Título: Entidades criticam bolsa estupro
Autor: Freire, Flávio
Fonte: O Globo, 11/12/2007, O País, p. 11

Deputados tentam aprovar salário mínimo para vítimas que tiverem o filho.

BRASÍLIA. Dois parlamentares evangélicos, e contrários ao aborto em qualquer situação, tentarão aprovar hoje, na Comissão de Seguridade Social da Câmara, um projeto que estimula mulheres vítimas de estupro que engravidarem a dar à luz. Em troca, a mãe receberia um salário mínimo por mês até a criança completar 18 anos. Opositoras da proposta, entidades feministas batizaram a iniciativa de "bolsa estupro". Os autores do projeto são os deputados Henrique Afonso (PT-AC) e Jusmari Oliveira (PR-BA).

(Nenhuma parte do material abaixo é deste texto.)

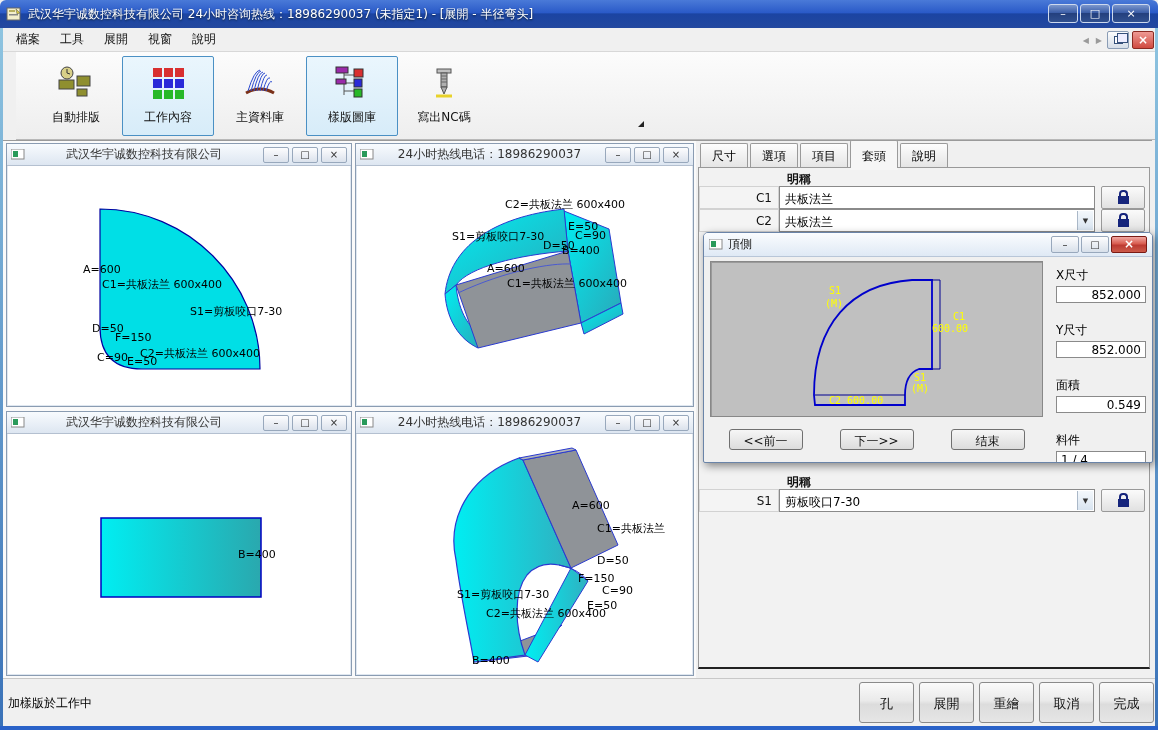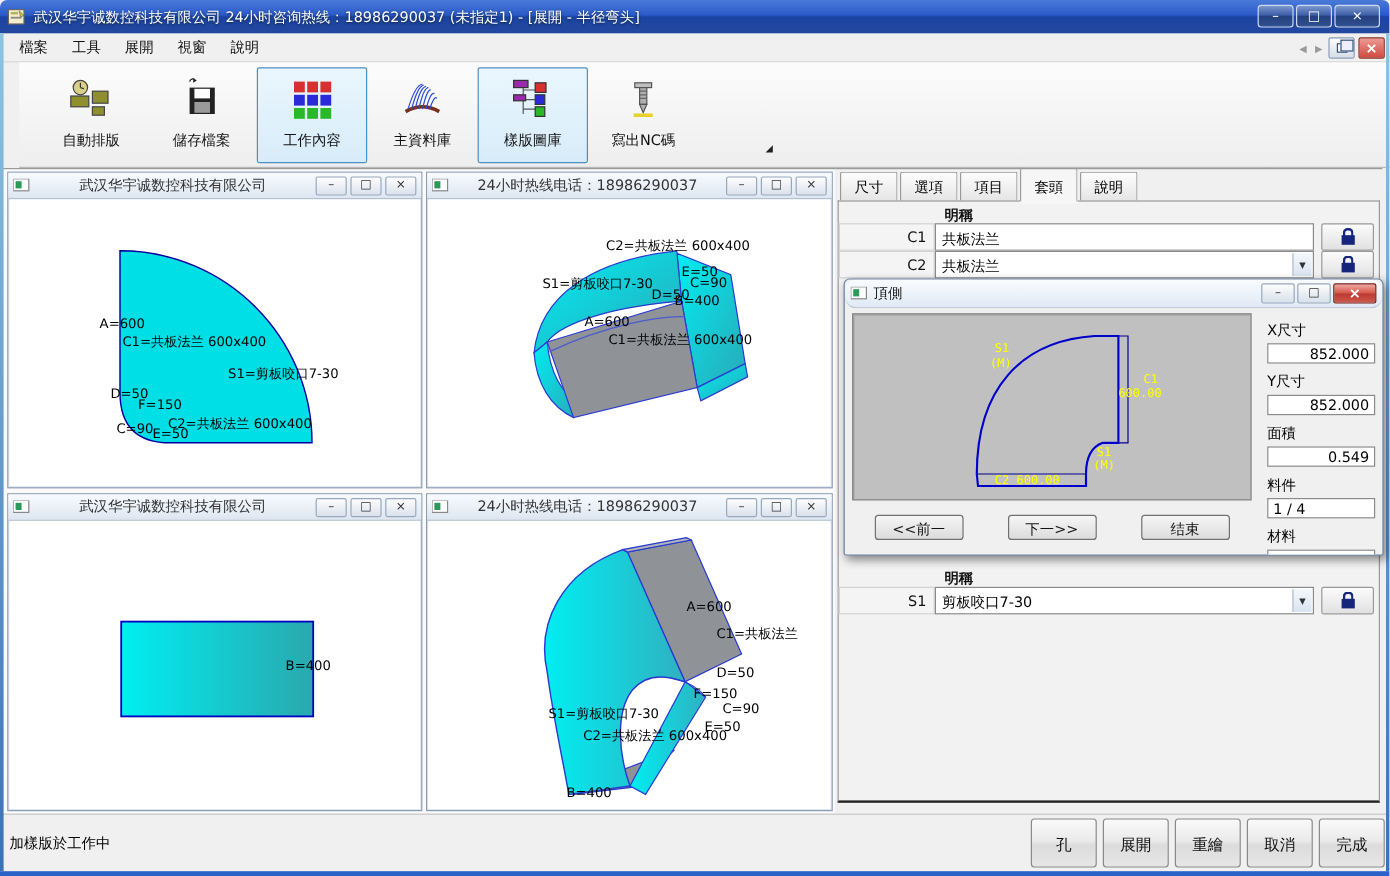--- a/index.html
+++ b/index.html
@@ -74,36 +74,36 @@
     background:linear-gradient(#fbfbfb,#e1e1e1); display:flex; align-items:center; justify-content:center; }
   .lock-icon { position:relative; width:11px; height:8px; background:#16257c; margin-top:5px; }
   .lock-icon::before { content:""; position:absolute; top:-6px; left:1px; width:5px; height:5px;
     border:2px solid #16257c; border-bottom:none; border-radius:4px 4px 0 0; }
 
   
   .dialog { position:absolute; left:703px; top:232px; width:450px; height:231px;
     border:1px solid #6a84a8; border-radius:5px 5px 2px 2px; background:#f0f0f0;
     box-shadow:2px 3px 8px rgba(0,0,0,.45); overflow:hidden; z-index:5; }
   .dlg-titlebar { height:24px; background:linear-gradient(#fafcfe,#dfe9f5); border-bottom:1px solid #b8c6d8;
-    display:flex; align-items:center; padding:0 5px;border-radius:10px; }
+    display:flex; align-items:center; padding:0 5px; }
   .dlg-title { margin-left:5px; font-size:12px; color:#111; flex:1; }
   .dlg-btn { width:28px; height:17px; border:1px solid #98a8bc; border-radius:2px; margin-left:2px;
     background:linear-gradient(#fdfdfe,#d8e0ea); font-size:10px; line-height:15px; text-align:center; color:#333; }
   .dlg-btn.close { width:36px; background:linear-gradient(#f0a8a2 0%,#d85c50 45%,#bc3a32 55%,#cc5a4a 100%);
     border-color:#7a1a14; color:#fff; font-weight:bold; font-size:12px; }
   .dlg-canvas { position:absolute; left:6px; top:28px; width:333px; height:156px; background:#c0c0c0;
     border:1px solid #888; box-shadow:inset 1px 1px 0 #9a9a9a; }
   .ylbl { position:absolute; font-family:"DejaVu Sans Mono", monospace; font-size:10px; color:#ffff00; white-space:nowrap; }
   .dlg-navs { position:absolute; left:6px; top:196px; width:333px; display:flex; justify-content:space-around; }
   .nav-btn { width:74px; height:21px; border:1px solid #707070; border-radius:3px;
     background:linear-gradient(#f6f6f6,#dcdcdc); font-size:12px; color:#111; text-align:center; padding-top:3px; }
   .dlg-fields { position:absolute; left:352px; top:34px; width:92px; }
   .fld-label { font-size:12px; color:#000; margin-bottom:2px; }
   .fld-box { width:90px; height:17px; border:1px solid #8a8a8a; background:#fff; font-size:12px;
-    text-align:right; padding:1px 4px 0 0; margin-bottom:7px; }
+    text-align:right; padding:1px 4px 0 0; margin-bottom:19px; }
   .fld-box.left { text-align:left; padding-left:4px; }
 
   
   .statusbar { position:absolute; left:0; top:678px; width:1158px; height:48px; background:#f0f0f0;
     border-top:1px solid #c8c8c8; }
   .status-msg { position:absolute; left:8px; top:16px; font-size:12px; color:#000000; }
   .sb-btns { position:absolute; right:4px; top:3px; display:flex; gap:5px; }
   .sb-btn { width:55px; height:41px; border:1px solid #8a8a8a; border-radius:3px;
     background:linear-gradient(#fafafa 0%,#eaeaea 45%,#dcdcdc 55%,#e6e6e6 100%);
     font-size:13px; color:#111; text-align:center; padding-top:12px; }
@@ -153,32 +153,20 @@
       <div class="ticon">
         <svg width="40" height="36">
             <rect x="3" y="15" width="15" height="9" fill="#8f8f2f" stroke="#444"></rect>
             <rect x="21" y="11" width="13" height="10" fill="#8f8f2f" stroke="#444"></rect>
             <rect x="21" y="24" width="10" height="7" fill="#8f8f2f" stroke="#444"></rect>
             <circle cx="11" cy="8" r="6" fill="#d8d088" stroke="#444"></circle>
             <path d="M11,8 L11,4 M11,8 L14,9" stroke="#333" fill="none"></path>
           </svg>
       </div>
       <span class="tlabel">自動排版</span>
-    </div>
-    <div class="tbtn">
-      <div class="ticon">
-        <svg width="40" height="36">
-            <path d="M10,3 q1,-3 4,-2" fill="none" stroke="#222"></path>
-            <path d="M13,0 L16,2 L13,4 Z" fill="#222"></path>
-            <rect x="10" y="8" width="21" height="22" fill="#222"></rect>
-            <rect x="14" y="9" width="13" height="8" fill="#fff"></rect>
-            <rect x="14" y="20" width="13" height="9" fill="#9a9a9a"></rect>
-          </svg>
-      </div>
-      <span class="tlabel">儲存檔案</span>
     </div>
     <div class="tbtn active">
       <div class="ticon">
         <svg width="40" height="36">
             <rect x="5" y="3" width="9" height="9" fill="#d83030"></rect>
             <rect x="16" y="3" width="9" height="9" fill="#d83030"></rect>
             <rect x="27" y="3" width="9" height="9" fill="#d83030"></rect>
             <rect x="5" y="14" width="9" height="9" fill="#2a2ad8"></rect>
             <rect x="16" y="14" width="9" height="9" fill="#2a2ad8"></rect>
             <rect x="27" y="14" width="9" height="9" fill="#2a2ad8"></rect>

Os dois parlamentares argumentam que o filho fruto do estupro é, entre outros filhos, o "preferido" da família. "Se no futuro a mulher se casa e tem outros filhos, o filho do estupro costuma ser o preferido. Tal fato tem uma explicação simples na psicologia feminina: as mães se apegam de modo especial aos filhos que lhes deram maior trabalho", afirmam, na justificativa do projeto. O relator, José Linhares (PP-CE), padre da Igreja Católica, deu parecer favorável ao pagamento da mensalidade.

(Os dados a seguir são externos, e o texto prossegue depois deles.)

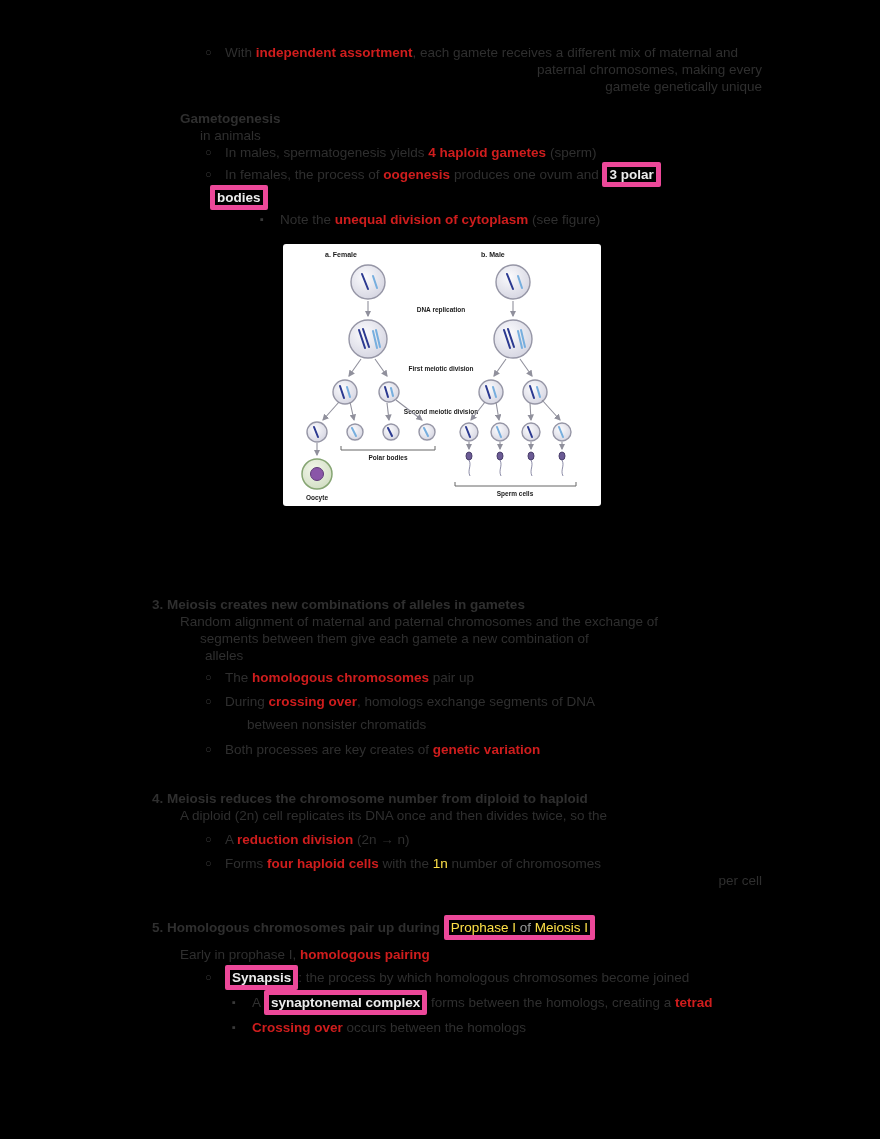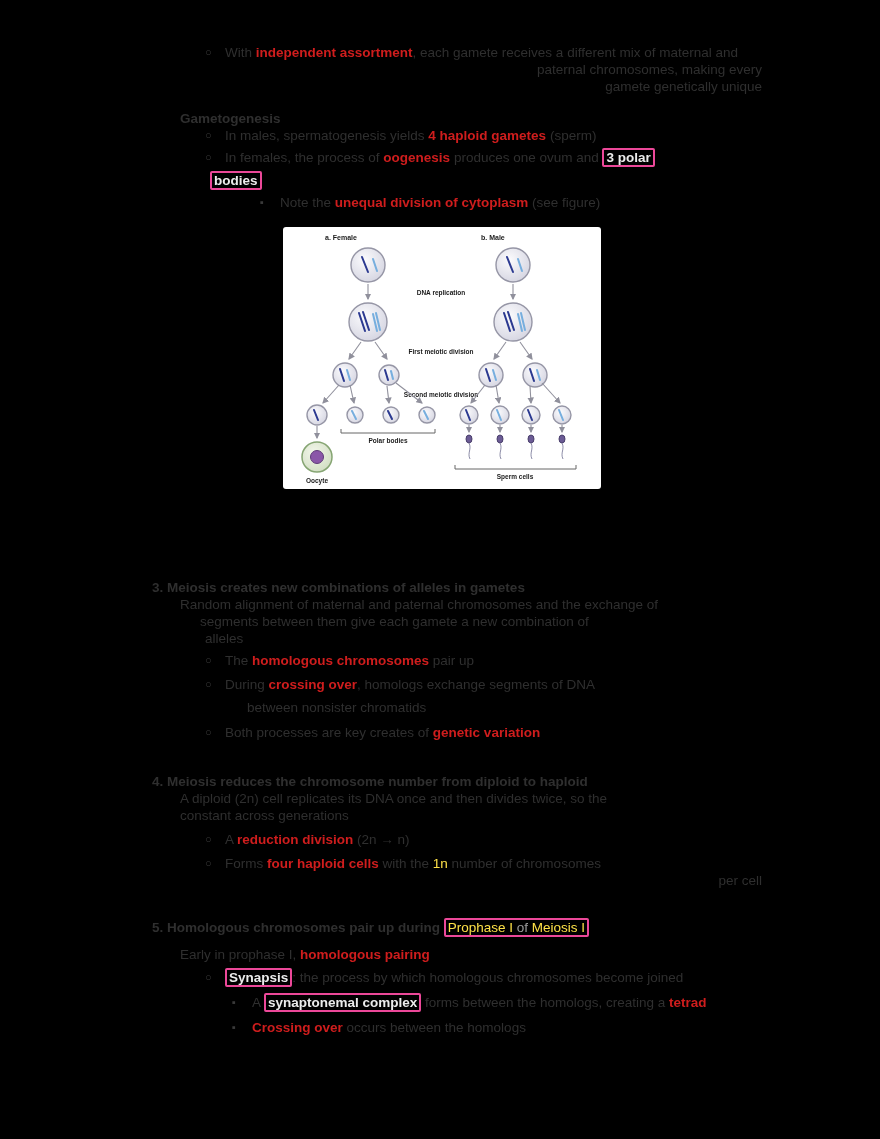--- a/index.html
+++ b/index.html
@@ -18,21 +18,21 @@
   .cont1  { padding-left:73px;text-align:right; }
   .cont06 { padding-left:58px; }
   .cont2  { padding-left:95px; }
   .ind1   { padding-left:28px; }
   .ind15  { padding-left:48px; }
   .ind16  { padding-left:53px; }
   .h { font-weight:700; }
   .t-dark { color:#2f2f2f; }
   .t-red  { color:#cf1d1d; font-weight:700; }
   .t-white{ color:#fde047; font-weight:400; }
-  .t-box  { color:#ececec; font-weight:700; border:2px solid #ec4899; border-radius:2px; padding:0 2px; }
+  .t-box  { color:#ececec; font-weight:700; border:5px solid #ec4899; border-radius:2px; padding:0 2px; }
   .t-gray { color:#9a9a9a; font-weight:400; }
   .mt5 {margin-top:5px;} .mt6 {margin-top:6px;} .mt7 {margin-top:7px;} .mt8 {margin-top:8px;}
   .mt10{margin-top:10px;} .mt15{margin-top:15px;} .mt16{margin-top:16px;}
   .mt30{margin-top:30px;} .mt32{margin-top:32px;} .mt90{margin-top:90px;}
   .figure {
     margin-left:131px; width:318px; height:262px;
     background:#ffffff; border-radius:3px;
   }
   .fig text { font-family:"Liberation Sans", sans-serif; fill:#1a1a1a; }
   .flab  { font-size:6.5px; font-weight:700; }
@@ -57,20 +57,23 @@
     <div class="line cont1">
       <span class="t-dark">paternal chromosomes, making every</span>
     </div>
     <div class="line cont1">
       <span class="t-dark">gamete genetically unique</span>
     </div>
 
     <div class="line ind1 mt15">
       <span class="t-dark h">Gametogenesis</span>
     </div>
+    <div class="line ind15">
+      <span class="t-dark">in animals</span>
+    </div>
     <div class="line b1">
       <span class="bullet">○</span>
       <span class="t-dark">In males, spermatogenesis yields </span><span class="t-red">4 haploid gametes</span><span class="t-dark"> (sperm)</span>
     </div>
     <div class="line b1 mt5">
       <span class="bullet">○</span>
       <span class="t-dark">In females, the process of </span><span class="t-red">oogenesis</span><span class="t-dark"> produces one ovum and </span><span class="t-box">3 polar</span>
     </div>
     <div class="line cont06 mt6">
       <span class="t-box">bodies</span>
@@ -220,23 +223,20 @@
       <span class="bullet">○</span>
       <span class="t-dark">Both processes are key creates of </span><span class="t-red">genetic variation</span>
     </div>
 
     <div class="line mt32">
       <span class="t-dark h">4. Meiosis reduces the chromosome number from diploid to haploid</span>
     </div>
     <div class="line ind1">
       <span class="t-dark">A diploid (2n) cell replicates its DNA once and then divides twice, so the</span>
     </div>
-    <div class="line ind1">
-      <span class="t-dark">constant across generations</span>
-    </div>
     <div class="line b1 mt7">
       <span class="bullet">○</span>
       <span class="t-dark">A </span><span class="t-red">reduction division</span><span class="t-dark"> (2n → n)</span>
     </div>
     <div class="line b1 mt7">
       <span class="bullet">○</span>
       <span class="t-dark">Forms </span><span class="t-red">four haploid cells</span><span class="t-dark"> with the </span><span class="t-white">1n</span><span class="t-dark"> number of chromosomes</span>
     </div>
     <div class="line cont1">
       <span class="t-dark">per cell</span>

O estuprador é chamado de pai pelos autores do projeto e o aborto é classificado como uma injustiça monstruosa com o feto. "Será justo que a mãe faça com o bebê o que nem o estuprador ousou fazer com ela: matá-la?", indagam Henrique e Jusmari.

Mulher que forjar estupro pode ser presa

Para receber o auxílio, o estupro terá que ser comprovado na Justiça. Se uma mulher tentar forjar uma gravidez nessas condições para receber a bolsa, poderá ser condenada a até quatro anos de reclusão. Pela legislação atual, é um direito da mulher que ficou grávida após um estupro interromper a gravidez.

Durante a votação, nove entidades ligadas a movimentos feministas vão distribuir nota em que criticam o projeto e dizem que se trata de abordagem moralista e estreita. Elas criticam a exigência de processo judicial para se comprovar um estupro e argumentam que, no tribunal, uma decisão dessa demora três anos. "O processo judicial é moroso e incompatível com a agilidade necessária, o que tende a inviabilizar o aborto legal", diz o texto das entidades.

As ONGs também afirmam que pagar um salário mínimo para uma mãe vítima do estupro é estigmatizar a criança gerada em situação de violência sexual. "Aprovada, essa lei vai criar uma exceção e tornaria o Estado cúmplice da violência praticada contra as mulheres".